Думать об этом Амелии было страшно — у нее даже холодок пробежал вдоль спины. Вздрогнув, она с трудом оторвала взгляд от фотографии на экране и вдруг заметила, что в комнате-кабинете, освещенной только мерцающим экраном ноутбука, стало совсем темно. Амелия совершенно не планировала задерживаться в доме допоздна, поэтому она поспешно встала и выключила ноутбук, отчего комната погрузилась в полный мрак.
И тут снизу донесся какой-то тихий шорох.

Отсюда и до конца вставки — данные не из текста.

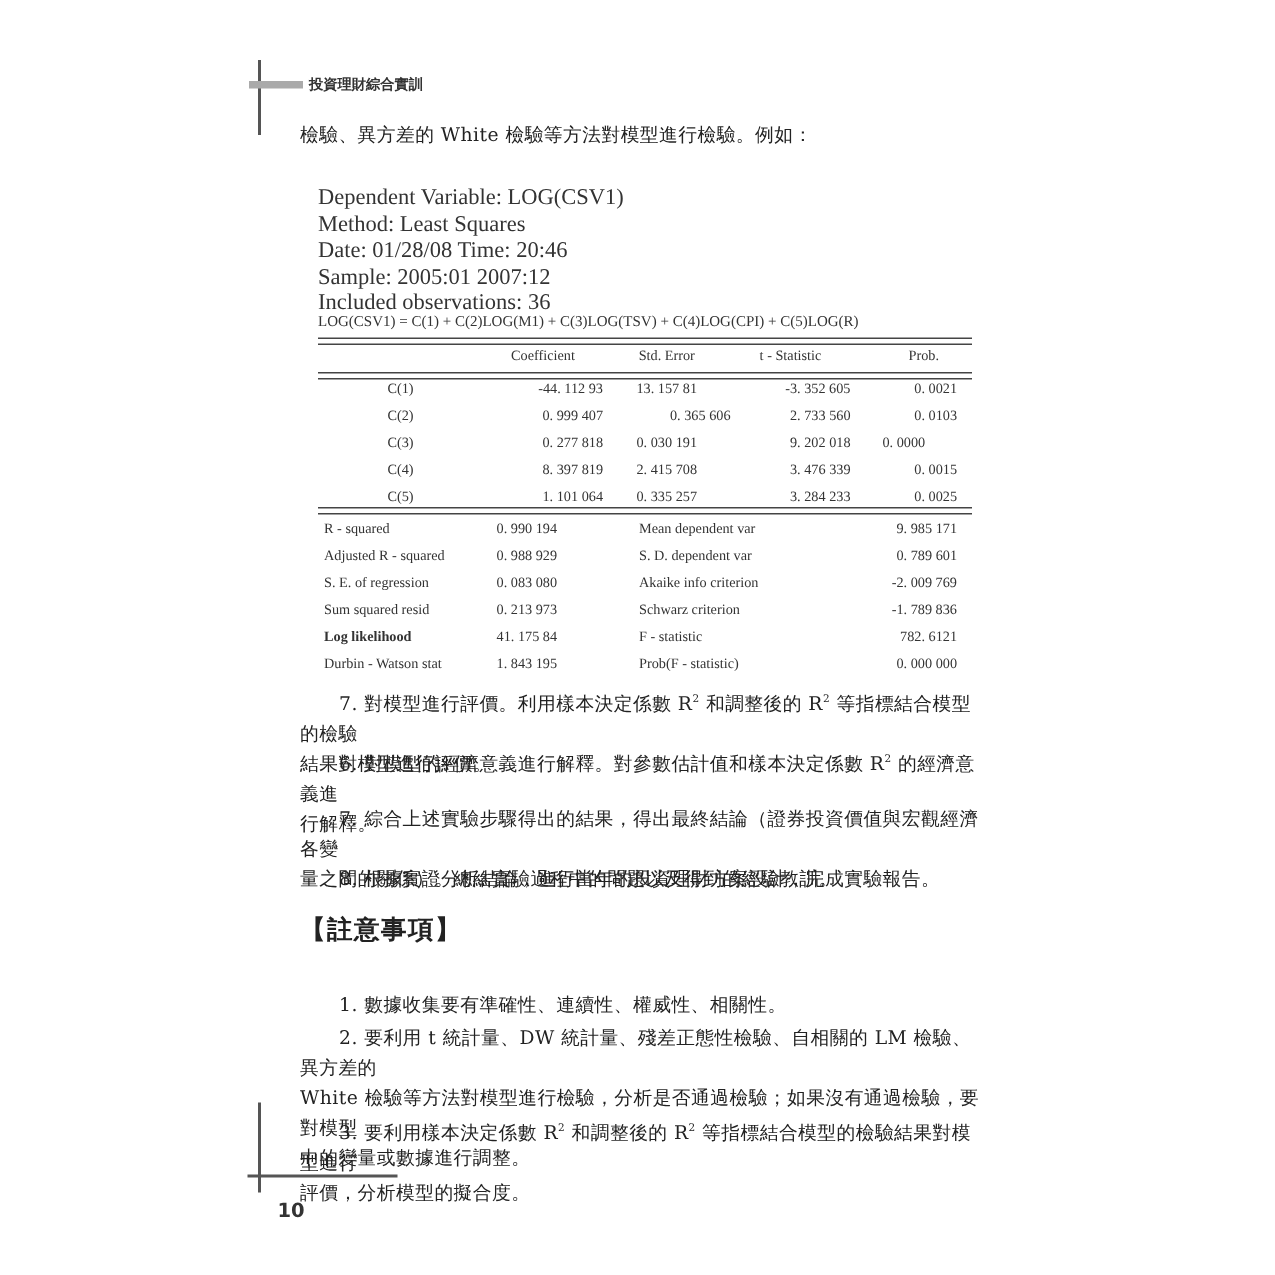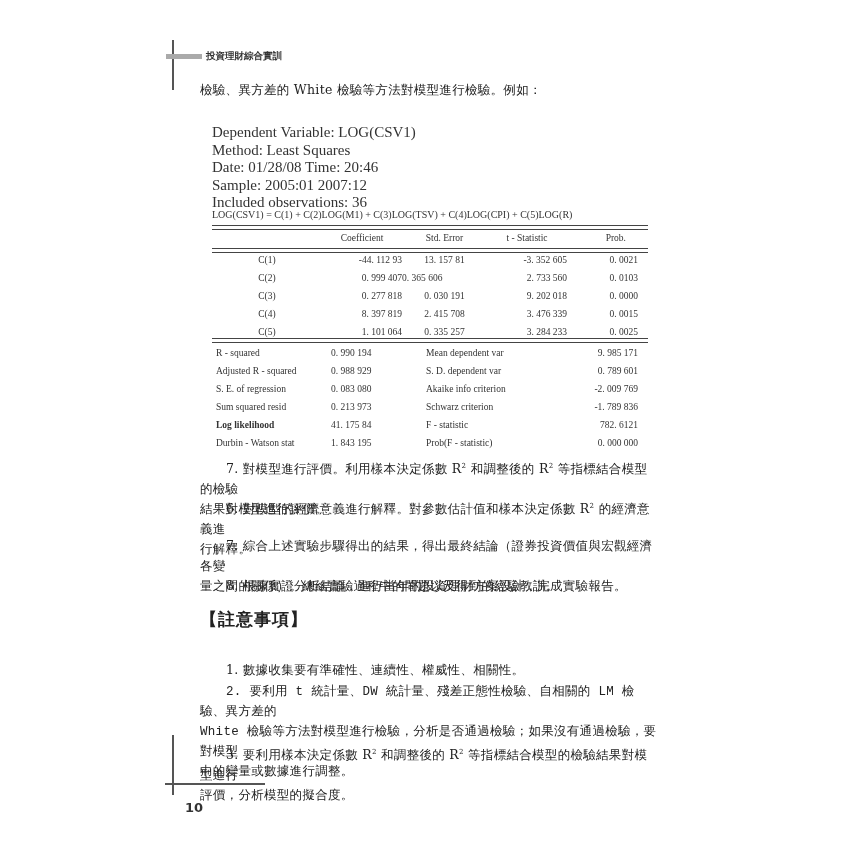"0. 365 606" td { text-align: left -> right }
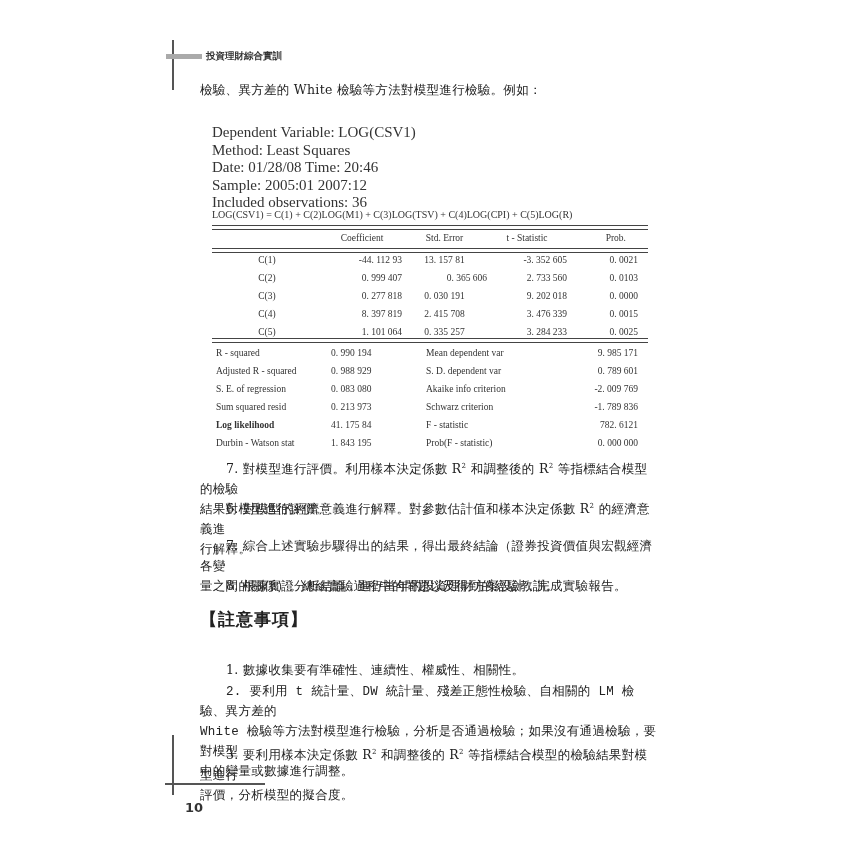"0. 0000" td { text-align: right -> center }
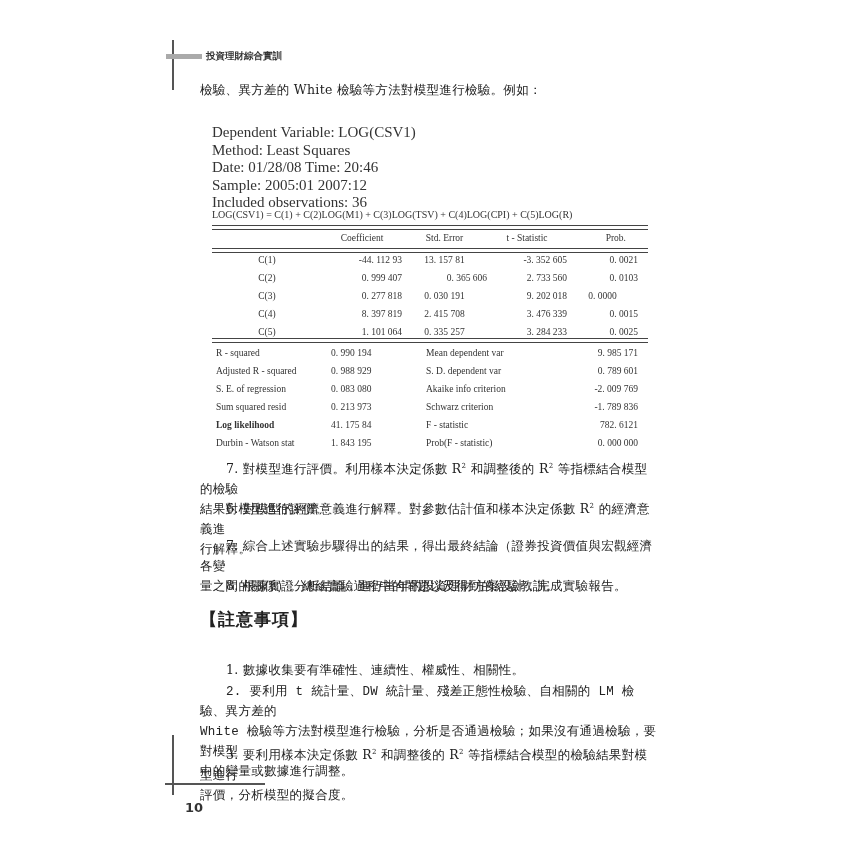"2. 要利用 t 統計量、DW 統計量、殘差正態性檢驗、自相關的" div.para { font-family: Liberation Mono, monospace -> none }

Амелия хорошо знала дом, знала все звуки, которые издавала каждая разболтавшаяся половица и каждая рассохшаяся ступенька лестницы, когда на нее наступали. Ей были знакомы и скрип каждой петли, и стук ящиков буфета или комода, и свист ветра в ставнях, поэтому она сразу распознала царапанье кухонной двери по полу, которая начинала плохо открываться каждый раз, когда с наступлением осени повышалась влажность воздуха.
Только это царапанье и услышала Амелия — больше ничего.
Наступившая тишина испугала ее еще сильнее, чем звук открываемой двери. Амелия почувствовала, как сердце у нее подпрыгнуло и забилось часто-часто, хотя сама она стояла совершенно неподвижно и только напряженно прислушивалась, не скрипнет ли половица под чьими-то шагами.
Но погруженный в темноту дом молчал.
* * *
— Имей в виду, ты должен вести себя естественно.
— Да понял я!
— Помни: ты вернулся только для того, чтобы забрать из коттеджа вещи. Потом ты отправишься домой, — туда, где живешь постоянно, — и не вернешься до следующего лета, а может, и вообще никогда. Если он где-то рядом, если продолжает за ней следить, он именно так и должен подумать.
— Понятно.
— Если он вдруг поймет, что ты появился на берегу неспроста, он может…
— Да понял я, понял! — взорвался Доусон. — Не тупой!
Хедли инструктировал его с той самой минуты, когда паро́м доставил их на Сент-Нельду. Доусон, впрочем, слушал его вполуха — сидя за рулем арендованной крестным машины, он гнал по прибрежному шоссе, значительно превышая разрешенную скорость. Сам Хедли полулежал на заднем сиденье, так что увидеть его снаружи было невозможно.
Следом за ними, — правда, на значительном расстоянии, — двигались две спецгруппы Шерифской службы и неприметная машина без опознавательных знаков, в которой ехали четверо агентов из саваннского отделения ФБР, включая Сесила Кнуца. Несмотря на поздний час, ни полицейские, ни фэбээровцы не включали фар, так что автомобиль Доусона казался единственным на шоссе.
— Пока мы не убедимся, что Амелии ничего не грозит, нельзя дать ему понять, что…
— …Что кавалерия уже рядом, — закончил Доусон, процитировав слова самого Хедли, которые тот произнес несколько ранее — когда во время паромной переправы наскоро инструктировал второпях собранную группу захвата.